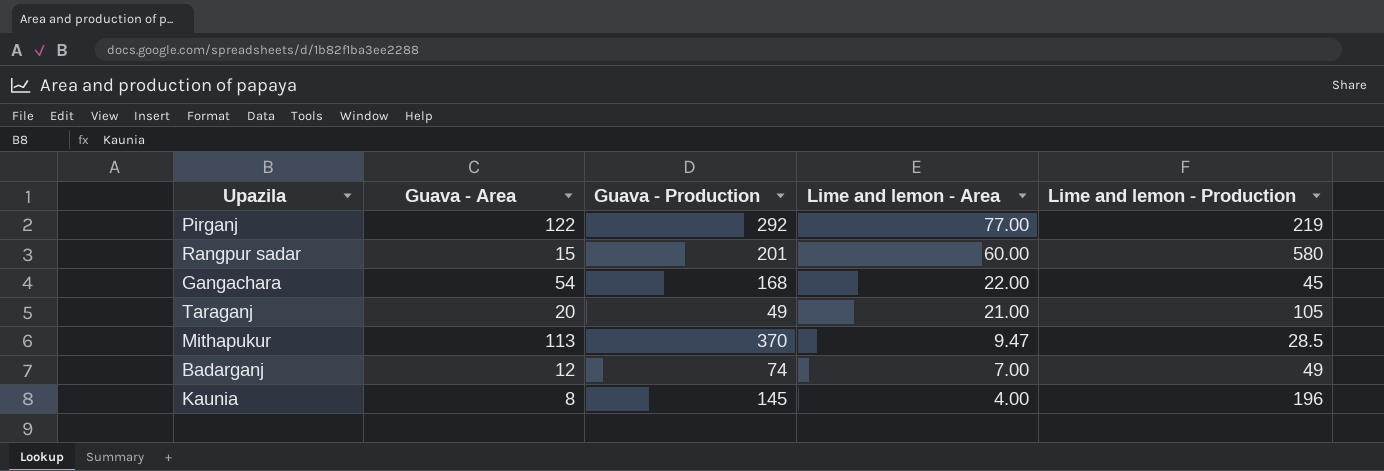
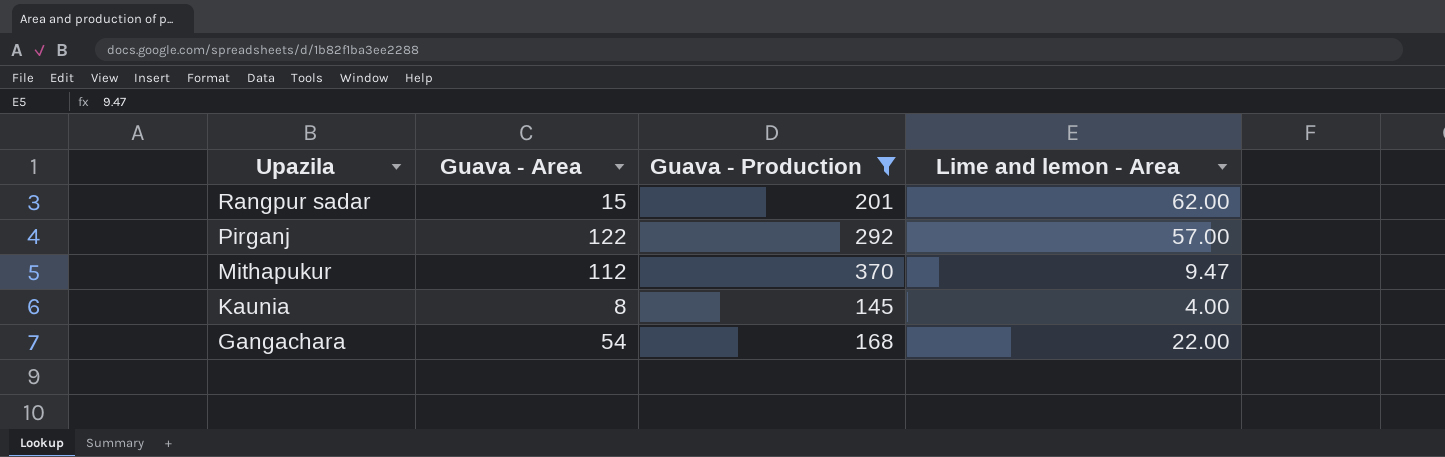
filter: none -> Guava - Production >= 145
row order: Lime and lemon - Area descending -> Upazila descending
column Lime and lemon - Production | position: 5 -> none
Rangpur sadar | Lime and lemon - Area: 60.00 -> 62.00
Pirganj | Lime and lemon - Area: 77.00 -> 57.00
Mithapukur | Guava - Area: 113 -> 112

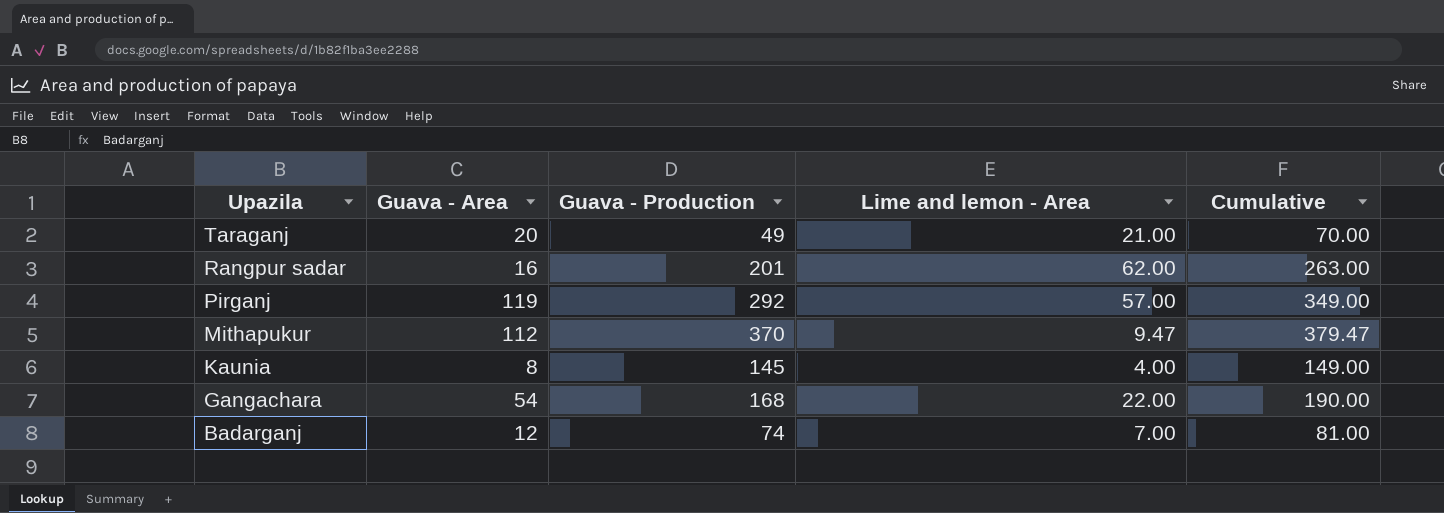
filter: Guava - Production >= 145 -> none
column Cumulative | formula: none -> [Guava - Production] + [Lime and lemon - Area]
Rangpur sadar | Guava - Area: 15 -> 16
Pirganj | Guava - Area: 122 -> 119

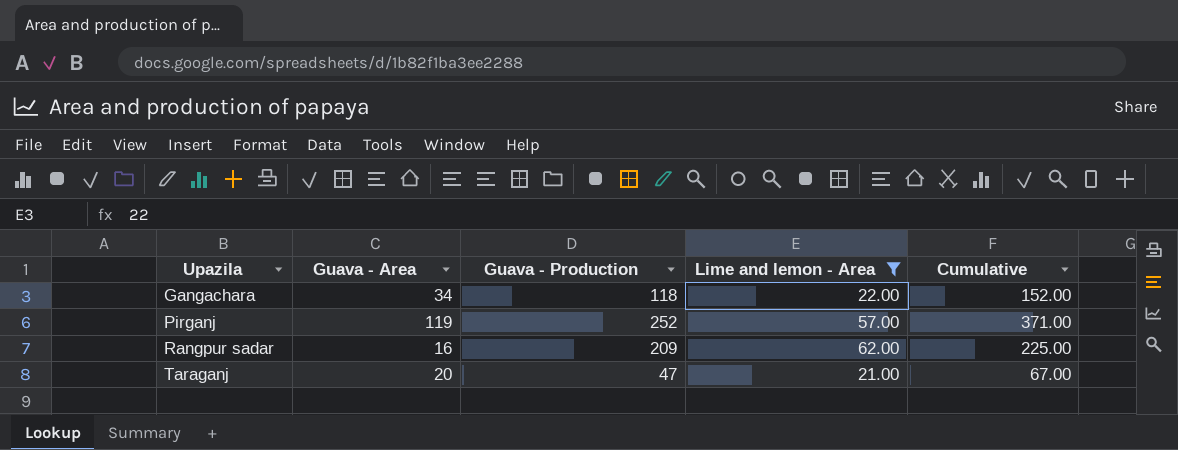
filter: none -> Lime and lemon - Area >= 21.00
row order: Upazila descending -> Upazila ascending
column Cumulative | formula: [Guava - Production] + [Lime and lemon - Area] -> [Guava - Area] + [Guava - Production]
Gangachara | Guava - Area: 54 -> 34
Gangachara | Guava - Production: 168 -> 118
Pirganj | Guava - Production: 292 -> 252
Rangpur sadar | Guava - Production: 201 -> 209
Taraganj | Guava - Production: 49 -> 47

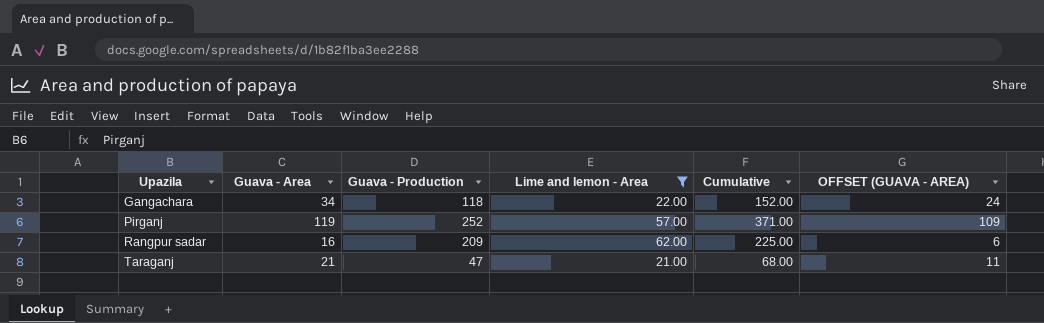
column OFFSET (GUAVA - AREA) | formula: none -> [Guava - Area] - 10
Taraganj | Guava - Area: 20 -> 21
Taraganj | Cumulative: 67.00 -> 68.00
- - -
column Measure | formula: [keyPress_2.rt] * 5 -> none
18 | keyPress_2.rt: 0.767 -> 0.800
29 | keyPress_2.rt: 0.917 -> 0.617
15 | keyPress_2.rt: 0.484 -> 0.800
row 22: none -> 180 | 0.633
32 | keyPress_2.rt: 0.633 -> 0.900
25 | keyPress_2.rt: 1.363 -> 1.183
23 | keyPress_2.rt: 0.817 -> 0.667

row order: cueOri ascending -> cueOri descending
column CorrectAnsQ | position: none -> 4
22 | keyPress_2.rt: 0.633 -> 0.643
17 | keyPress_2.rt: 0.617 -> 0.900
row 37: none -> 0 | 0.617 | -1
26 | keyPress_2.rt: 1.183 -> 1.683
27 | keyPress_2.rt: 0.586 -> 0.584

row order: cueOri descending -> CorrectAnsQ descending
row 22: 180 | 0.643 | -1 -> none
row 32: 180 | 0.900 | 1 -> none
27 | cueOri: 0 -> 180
- - -
Lines of the material that hold the word "position" should be counted, and the number alone given.

2